@ykstormsorg/quickdraw
v1.0.1
Published
Benchmark LLM streaming. TTFT, TPS, cost ceiling, nightly dashboard.
Maintainers
Readme
Quickdraw
Benchmark LLM streaming. TTFT, TPS, $/1K tokens. Across providers, on your prompts, with a hard cost ceiling.
Live dashboard with fresh numbers every morning: quickdraw.lakshyaraj.dev
How this started
LLM provider marketing benchmarks don't match your traffic.

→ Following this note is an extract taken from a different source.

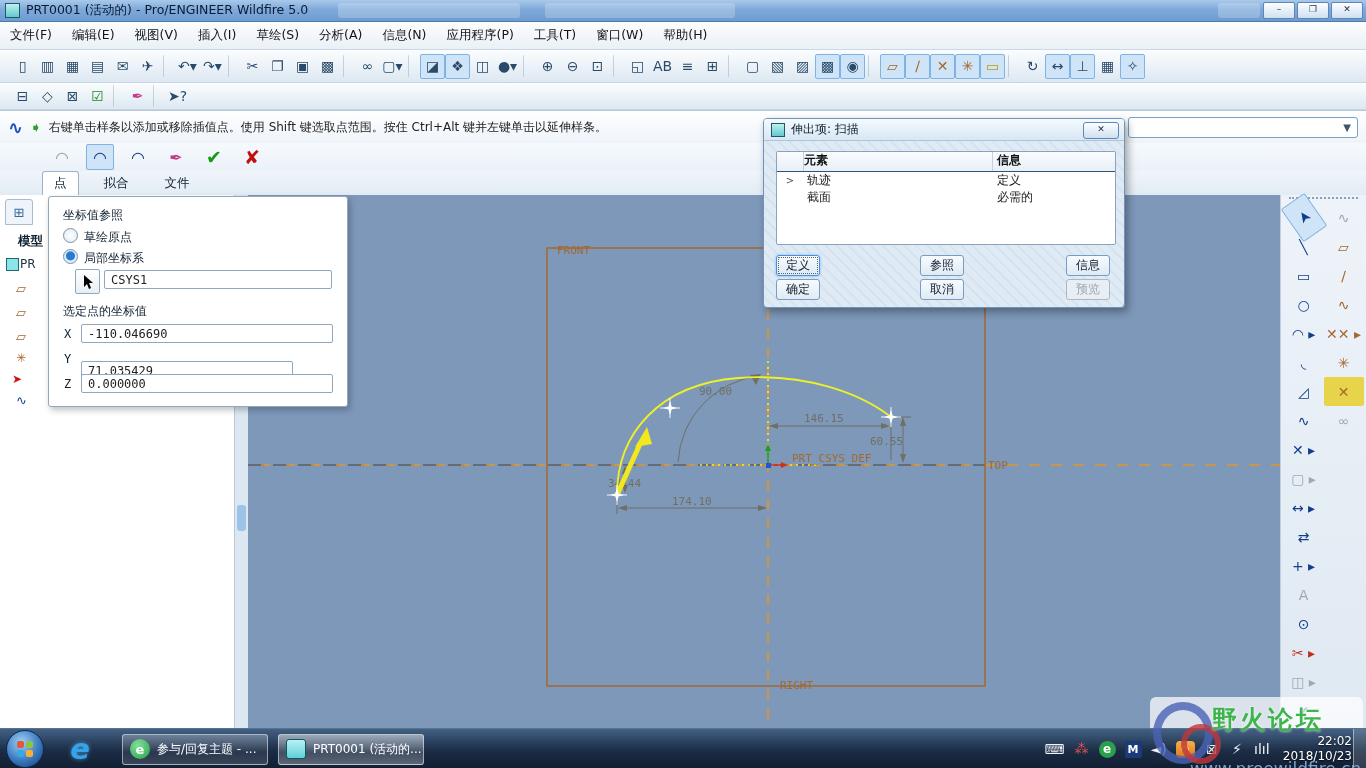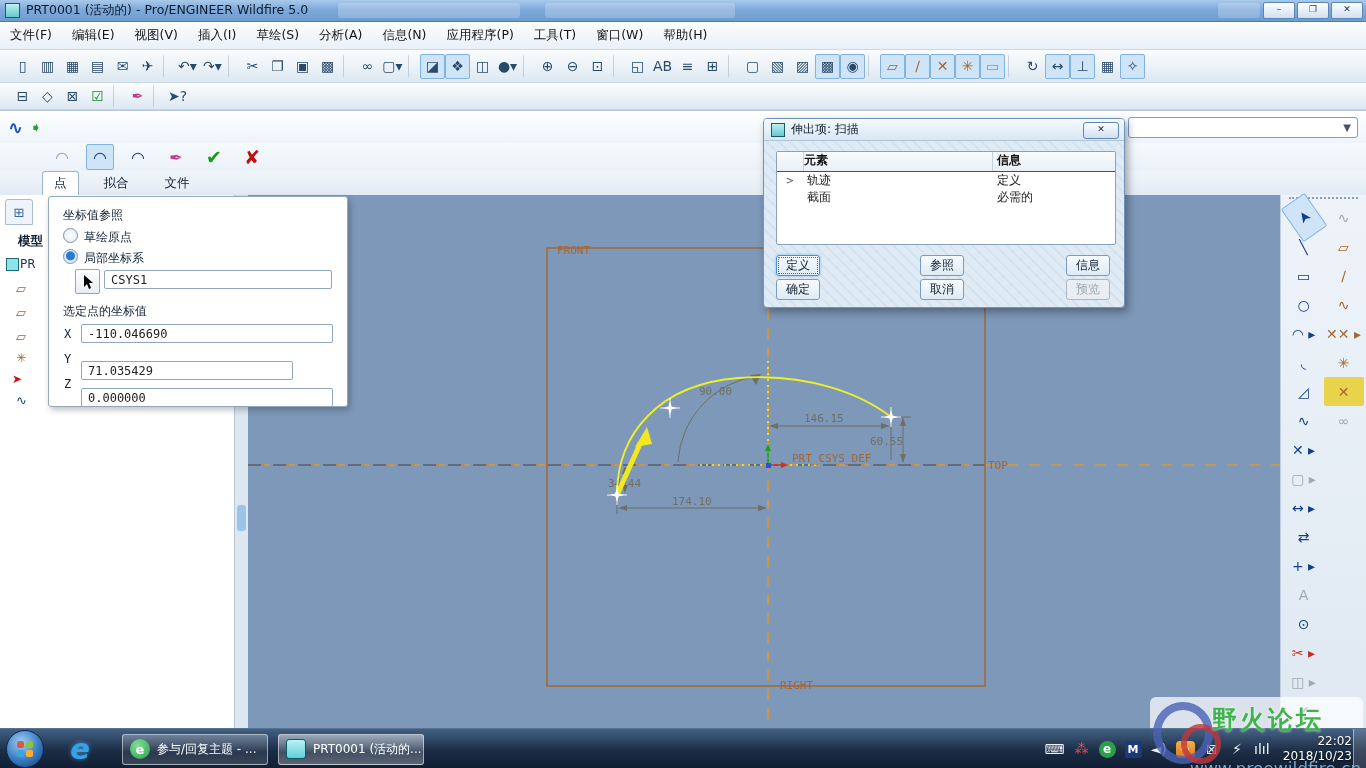"右键单击样条以添加或移除插值点。使用 Shift 键选取点范围。按住" span { html: none -> <span>右键单击样条以添加或移除插值点。使用 Shift 键选取点范围。按住 Ctrl+Alt 键并左键单击以延伸样条。</span> }
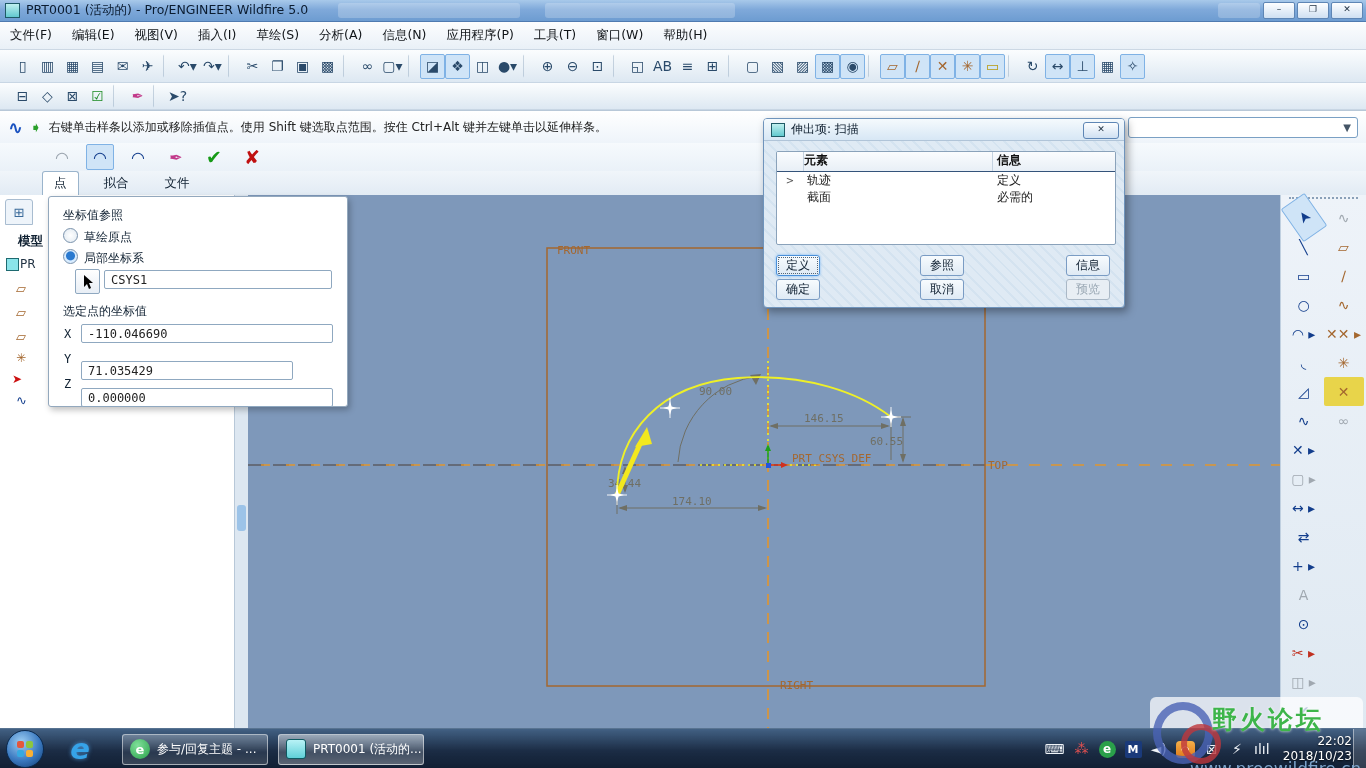"0.000000" div.fld { top: 191px -> 177px }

Quickdraw measures TTFT, TPS, guardrail overhead, and dollar cost across providers, on your prompts, with a hard cost ceiling so you never accidentally burn $42 on a stuck loop.
What it measures
| Metric | What it means | Why care | |---|---|---| | TTFT p50/p95 | Time to first streamed token | UX feel — perceived latency | | TPS | Tokens per second once streaming starts | Throughput for long answers | | Chunk shape | Mean tokens per SSE event | Smoothness on mobile vs desktop | | Cold latency | First call after 60s idle | Cold-start tax for serverless | | Guardrail overhead | Extra latency with a guard in the loop | Cost of safety | | $/1K out tokens | Real dollar cost, ledgered per call | Your actual spend, not marketing rate |
When to use Quickdraw and when not to
| You want this | Use | |---|---| | TTFT/TPS measured on your prompts, from your region, on any provider | Quickdraw | | Eval correctness of LLM outputs (golden dataset, judge) | Goldset | | Production observability of every LLM call | Helicone, LangFuse | | Model quality benchmarks (MMLU, HELM, MT-Bench) | Standard harnesses | | LLM router / gateway with auto-failover | LiteLLM, Portkey |
Quickdraw is for "should I switch providers?" decisions. It's not a router or a load balancer or an output validator. Pair it with Goldset when you want both speed AND correctness in one PR check.
60-second quickstart
npm install -g @ykstorm/quickdraw
export OPENAI_API_KEY=sk-...
export ANTHROPIC_API_KEY=sk-ant-...
quickdraw bench --providers openai,anthropic --runs 5 --prompt-file ./prompts/your-prompt.mdOutput:
Provider Model TTFT p50 TTFT p95 TPS Chunk size Cost/1K out
openai gpt-4o-mini 289 ms 412 ms 78.2 8 tok $0.0006
anthropic claude-haiku-4-5 541 ms 720 ms 91.4 16 tok $0.0010
openai gpt-4o 520 ms 714 ms 54.7 12 tok $0.0150Results land in ./results/run-<timestamp>.json. Cost ledger appends to ./api_calls.jsonl. Run halts before exceeding --cost-cap (default $2).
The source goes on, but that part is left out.